┏━━

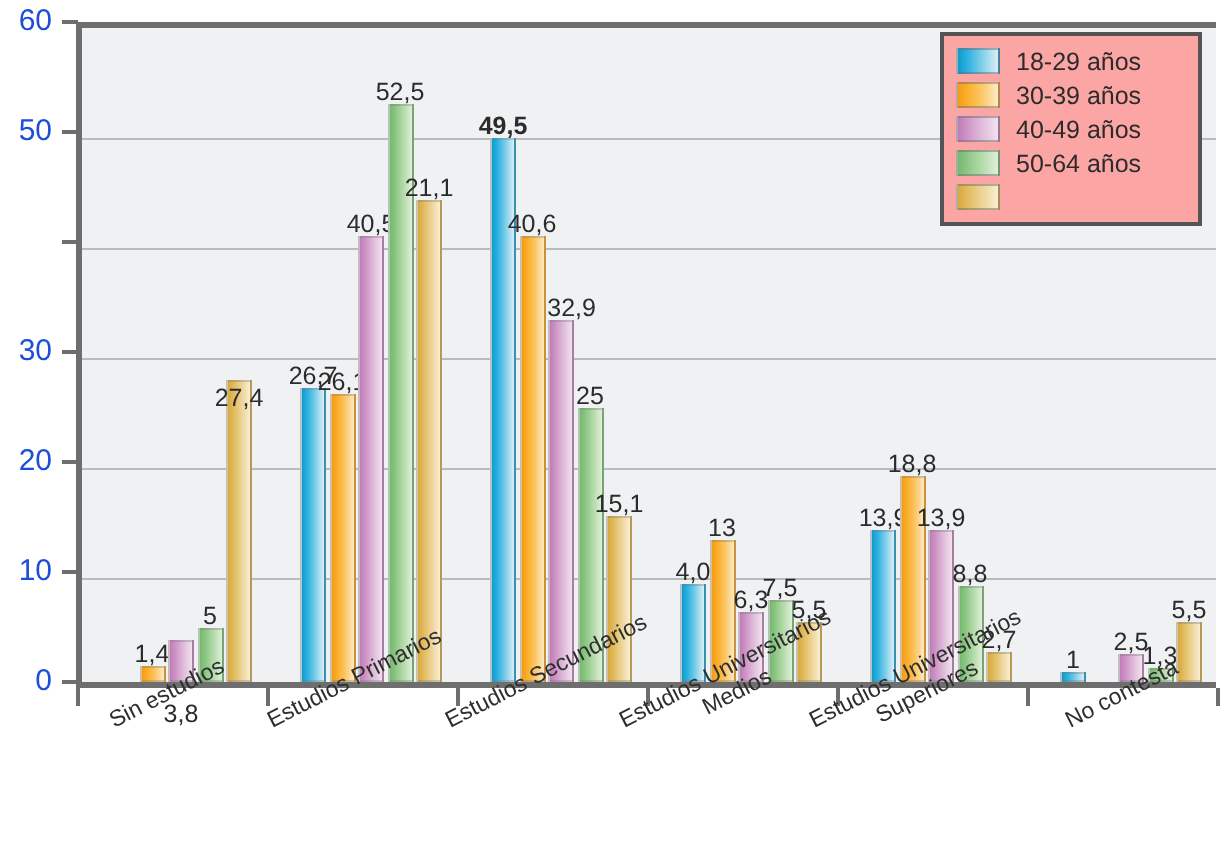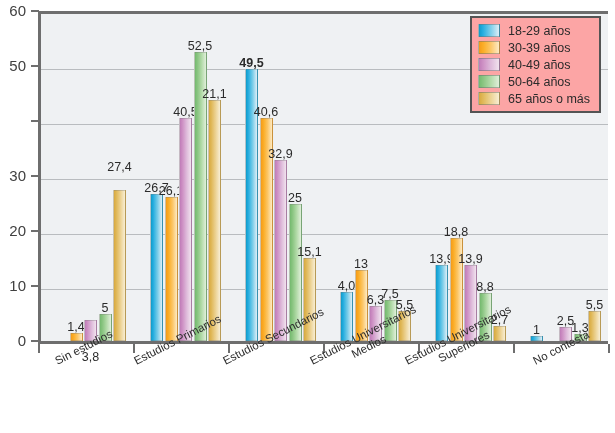"60" .ytick-label { color: #404040 -> #1d4ed8 }
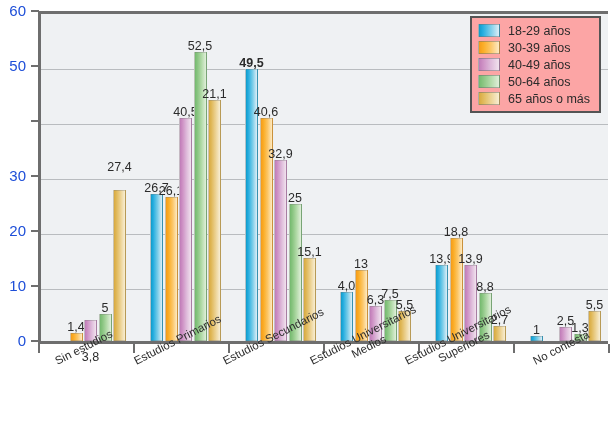"65 años o más" span.legend-label { html: <span>65 años o más</span> -> none }
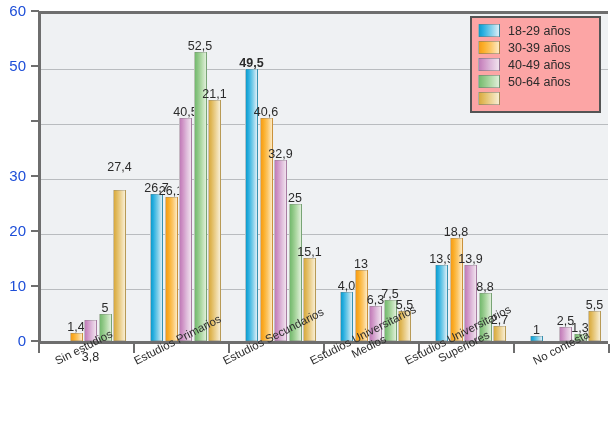"32,9" div.bar-value { text-align: none -> right }
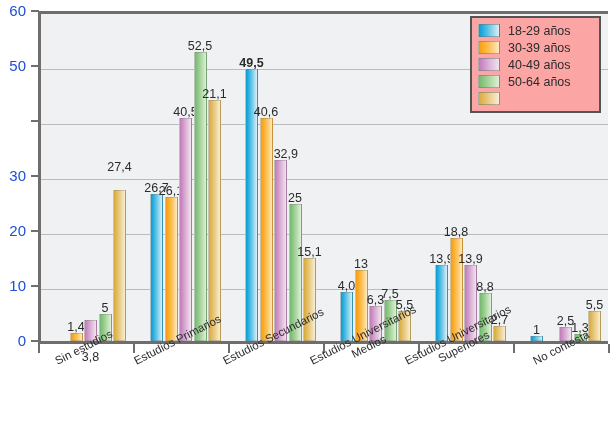"27,4" div.bar-value { top: 146px -> 178px }
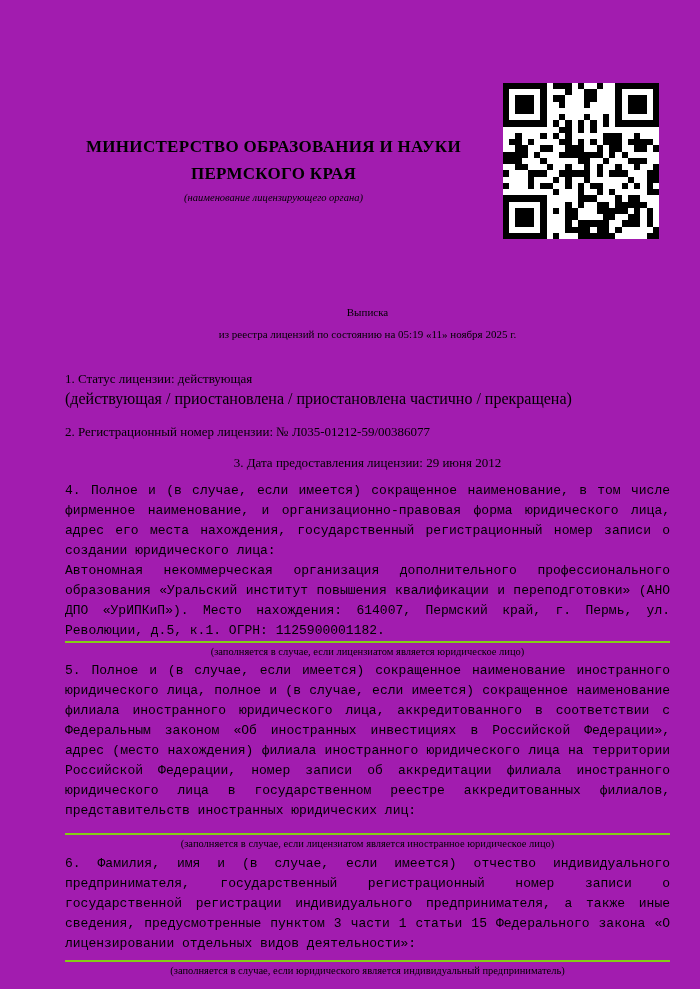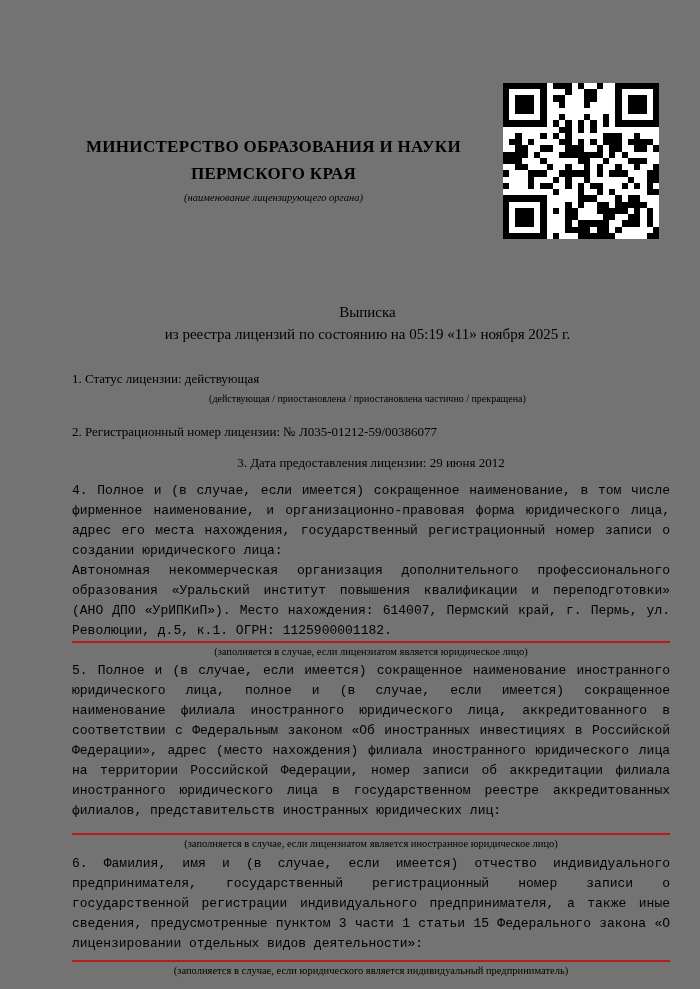"МИНИСТЕРСТВО ОБРАЗОВАНИЯ И НАУКИ" .page { background: #737373 -> #a21caf }
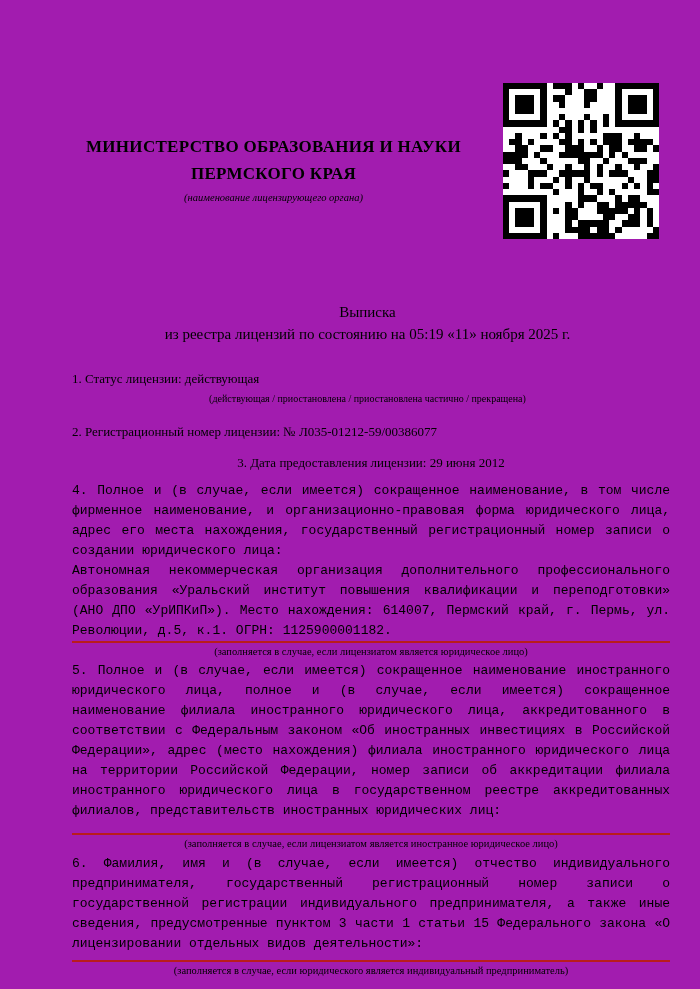"Выписка" .doc-title { font-size: 15px -> 11px }
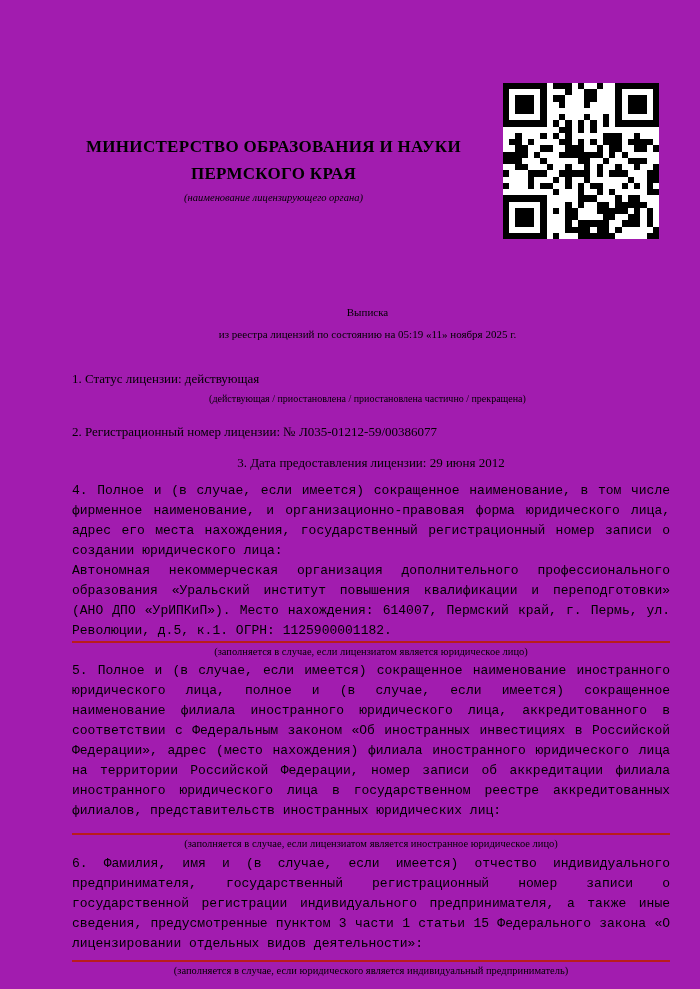"1. Статус лицензии: действующая" .item { margin-left: 7px -> none }
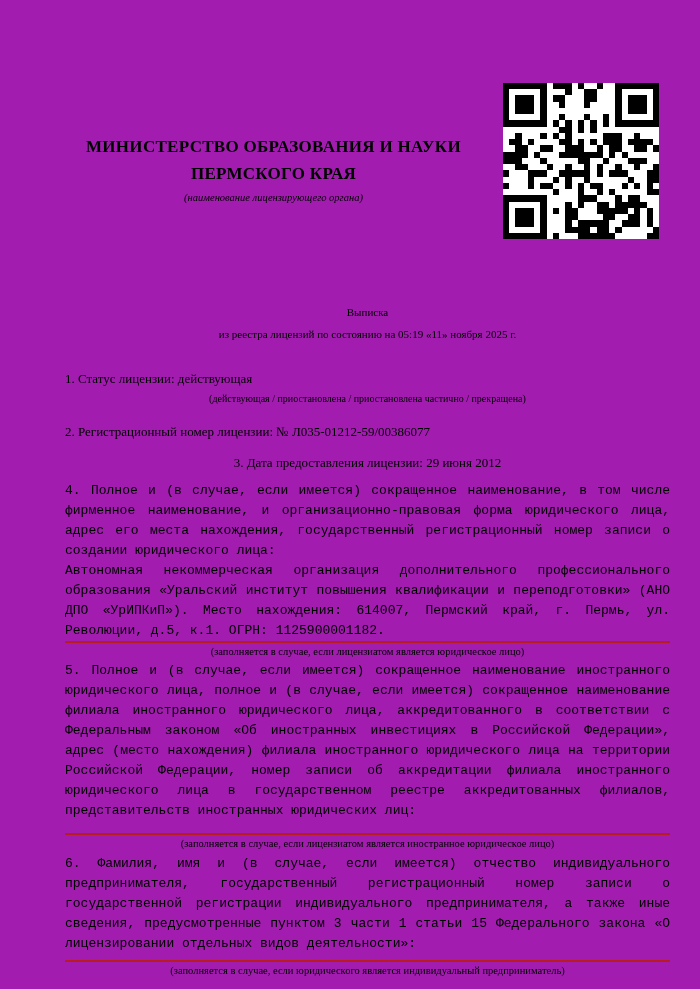"(действующая / приостановлена /" .small-caption { font-size: 10px -> 16px; text-align: center -> none }
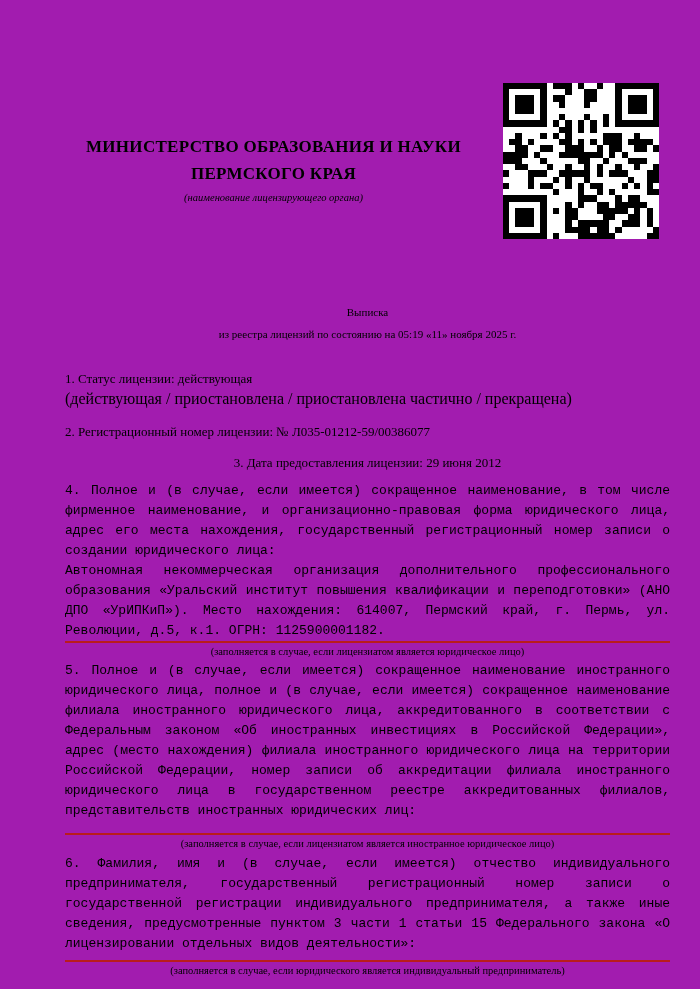"(заполняется в случае, если лицензиатом" .rule-caption { border-top: 2px solid #b91c1c -> 2px solid #84cc16 }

┗━━

## Instructions for the task
Retype the listing above exactly, pictures excluded.

## Result below
"60" .ytick-label { color: #404040 -> #1d4ed8 }
"65 años o más" span.legend-label { html: <span>65 años o más</span> -> none }
"32,9" div.bar-value { text-align: none -> right }
"27,4" div.bar-value { top: 146px -> 178px }
"МИНИСТЕРСТВО ОБРАЗОВАНИЯ И НАУКИ" .page { background: #737373 -> #a21caf }
"Выписка" .doc-title { font-size: 15px -> 11px }
"1. Статус лицензии: действующая" .item { margin-left: 7px -> none }
"(действующая / приостановлена /" .small-caption { font-size: 10px -> 16px; text-align: center -> none }
"(заполняется в случае, если лицензиатом" .rule-caption { border-top: 2px solid #b91c1c -> 2px solid #84cc16 }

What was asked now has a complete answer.